Difference listings:
----

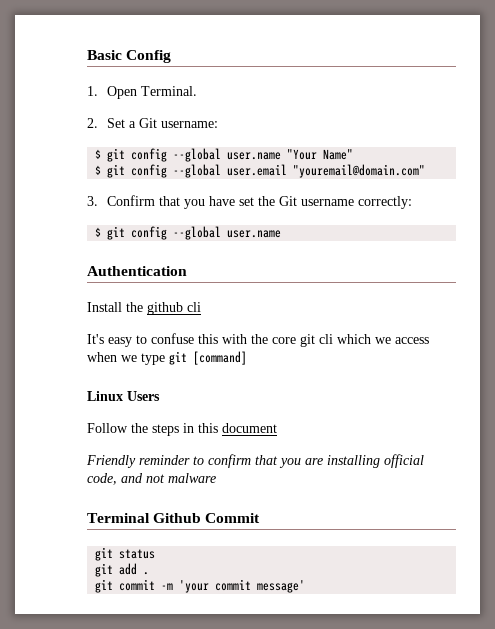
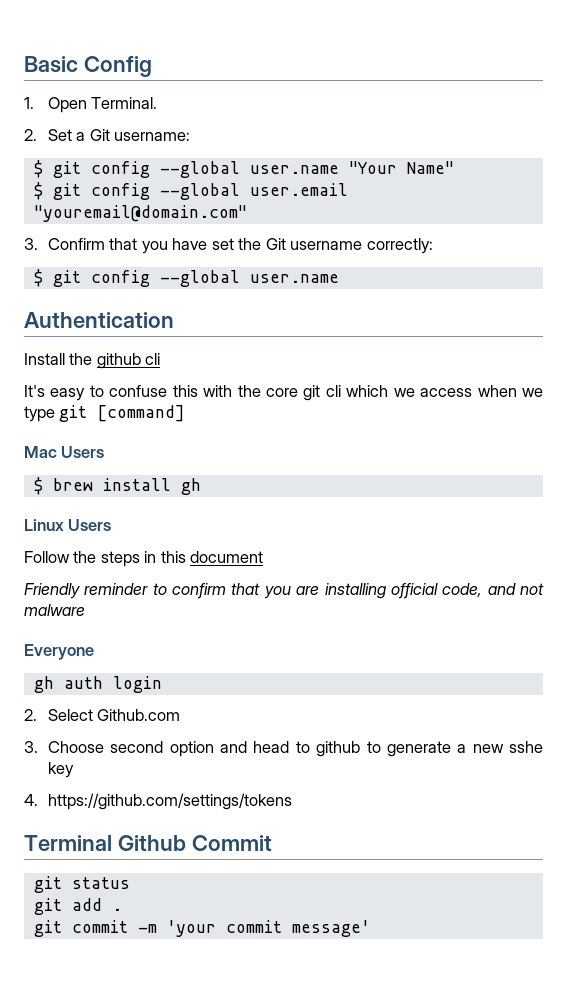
(247, 358) none -> [24,446,105,458] [33,477,201,495] // Mac Users // $ brew install gh
(216, 478) none -> [24,644,94,660] [33,676,162,693] [24,709,181,721] [24,741,543,757] [47,762,74,778] [24,793,292,810] // Everyone // gh auth login // 2. Select Github.com // 3. Choose second option and head to github to generate a new sshe key // 4. https://github.com/settings/tokens

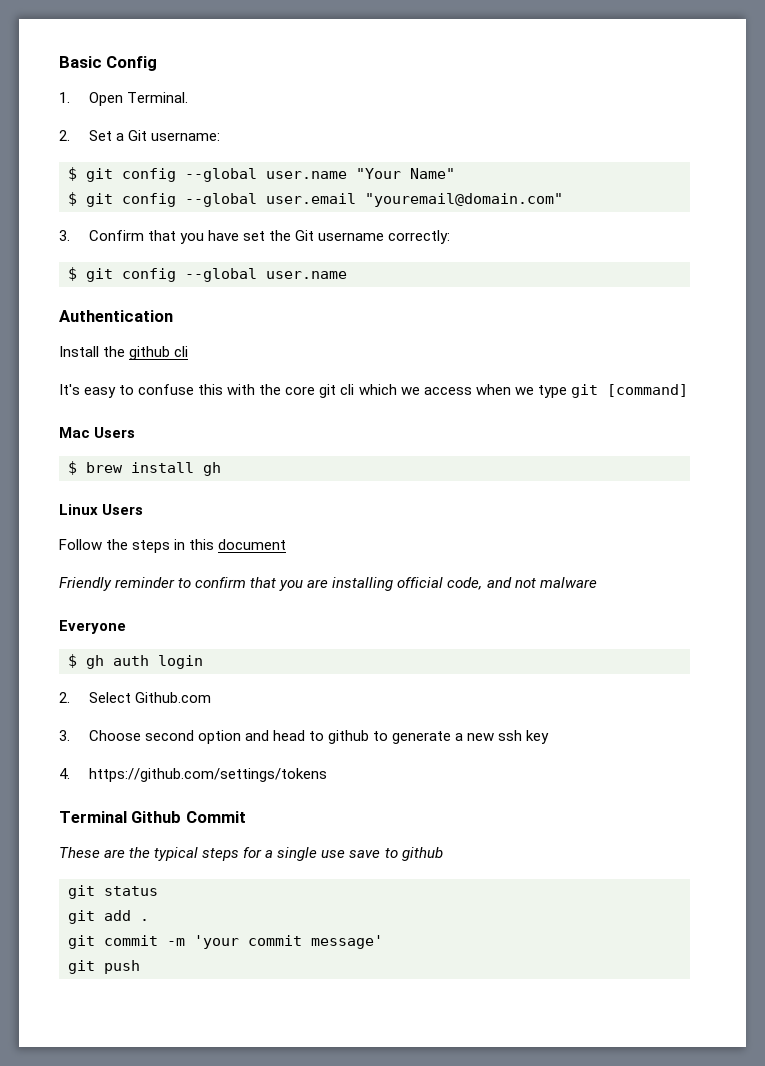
(94, 652) none -> [68,654,77,668] $
[509,741,543,753] sshe -> [498,730,523,741] ssh
(272, 843) none -> [59,847,443,861] // These are the typical steps for a single use save to github
(370, 928) none -> [68,960,140,974] // git push

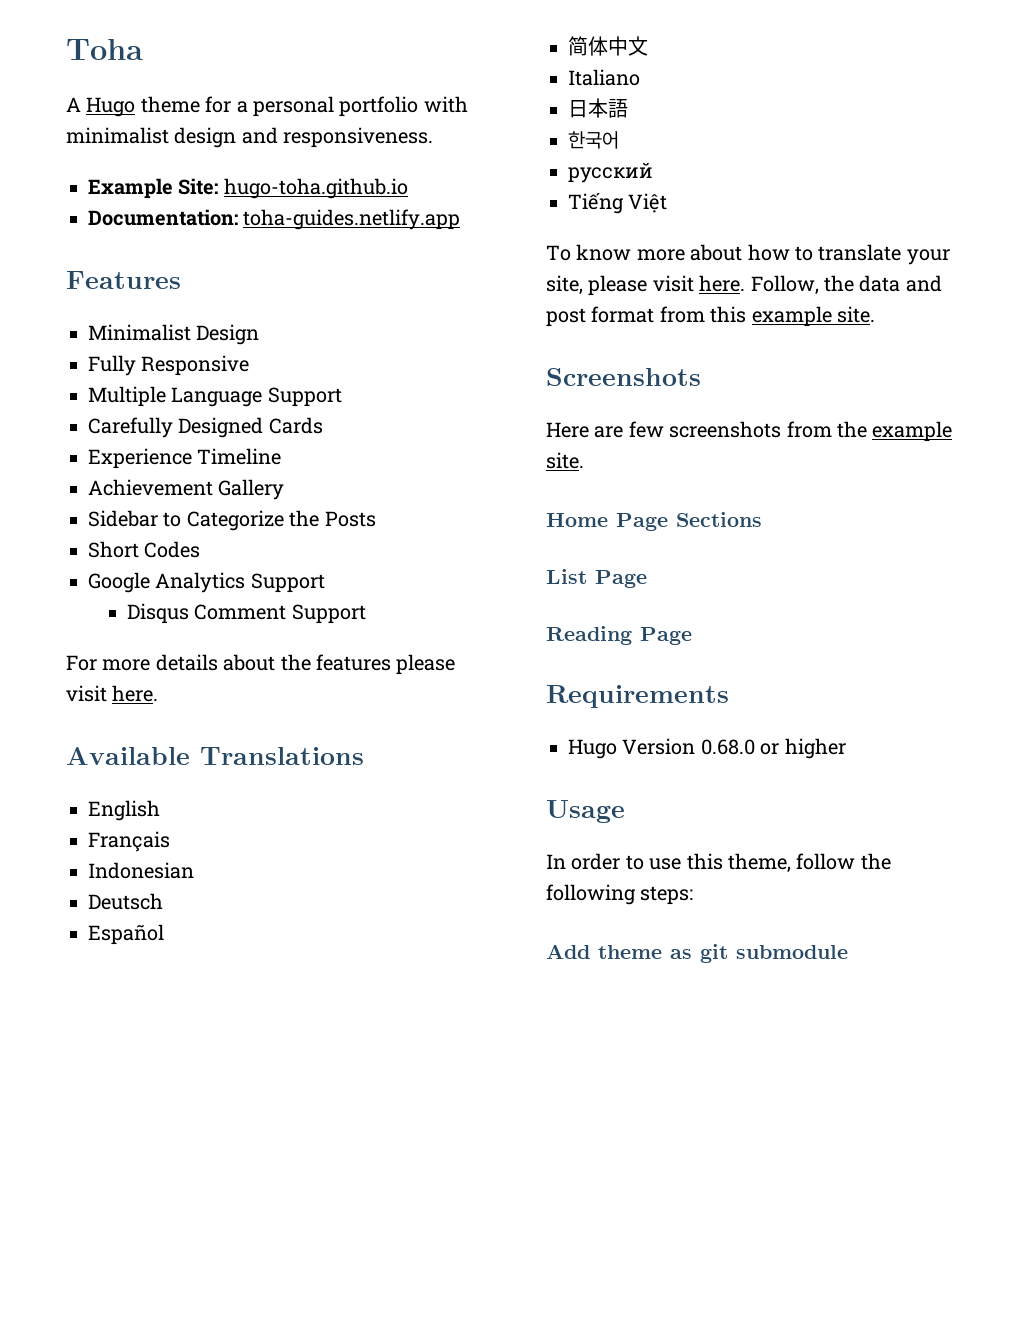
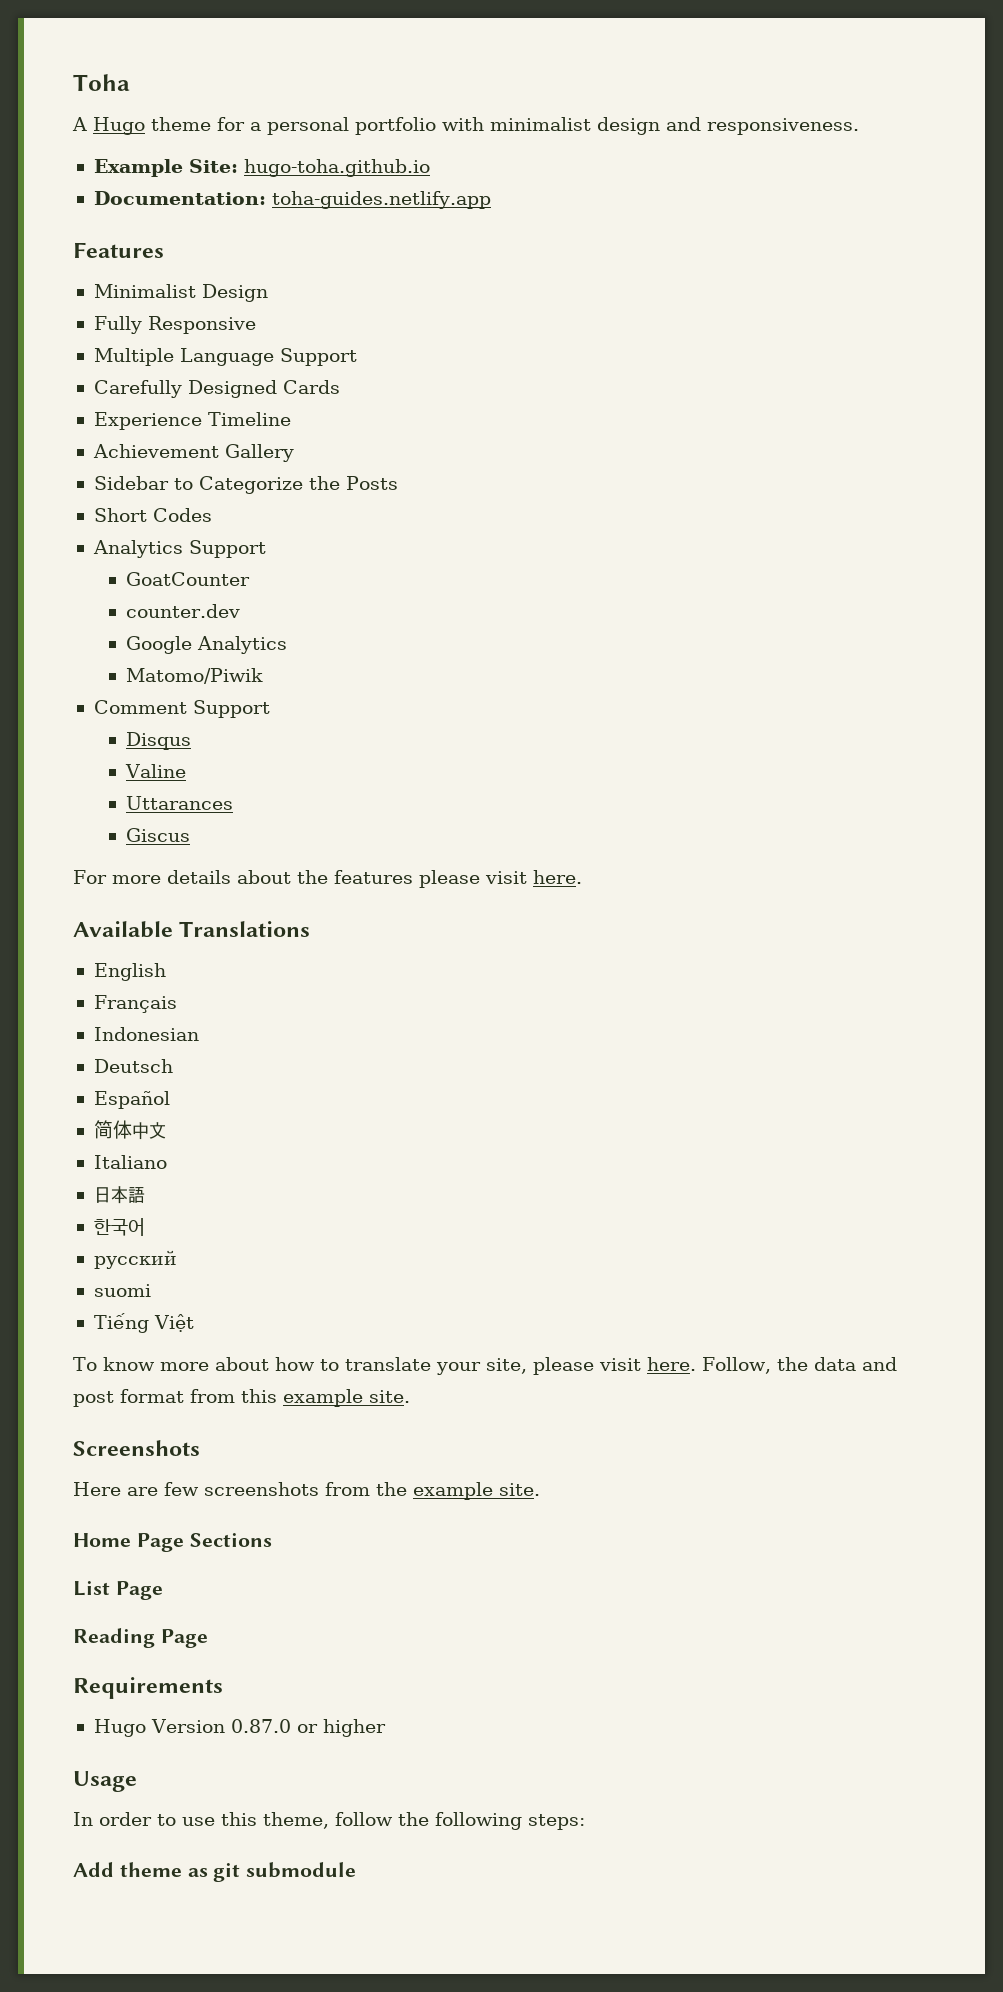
[88,572,150,593] Google -> (212, 515) none
[126,603,366,624] Disqus Comment Support -> [125,572,250,586] [125,604,240,618] [125,636,287,654] [125,668,263,684] [93,700,270,718] [125,732,191,750] [124,764,186,778] [125,796,233,810] [125,828,190,842] GoatCounter // counter.dev // Google Analytics // Matomo/Piwik // Comment Support // Disqus // Valine // Uttarances // Giscus
(653, 172) none -> [93,1284,151,1297] // suomi
[700,739,755,755] 0.68.0 -> [230,1719,291,1733] 0.87.0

----

_WHAT YOU SHOULD DO_
Set down the records again verbatim, with no pictures.

_SOLUTION FOR THIS PROBLEM_
(247, 358) none -> [24,446,105,458] [33,477,201,495] // Mac Users // $ brew install gh
(216, 478) none -> [24,644,94,660] [33,676,162,693] [24,709,181,721] [24,741,543,757] [47,762,74,778] [24,793,292,810] // Everyone // gh auth login // 2. Select Github.com // 3. Choose second option and head to github to generate a new sshe key // 4. https://github.com/settings/tokens

(94, 652) none -> [68,654,77,668] $
[509,741,543,753] sshe -> [498,730,523,741] ssh
(272, 843) none -> [59,847,443,861] // These are the typical steps for a single use save to github
(370, 928) none -> [68,960,140,974] // git push

[88,572,150,593] Google -> (212, 515) none
[126,603,366,624] Disqus Comment Support -> [125,572,250,586] [125,604,240,618] [125,636,287,654] [125,668,263,684] [93,700,270,718] [125,732,191,750] [124,764,186,778] [125,796,233,810] [125,828,190,842] GoatCounter // counter.dev // Google Analytics // Matomo/Piwik // Comment Support // Disqus // Valine // Uttarances // Giscus
(653, 172) none -> [93,1284,151,1297] // suomi
[700,739,755,755] 0.68.0 -> [230,1719,291,1733] 0.87.0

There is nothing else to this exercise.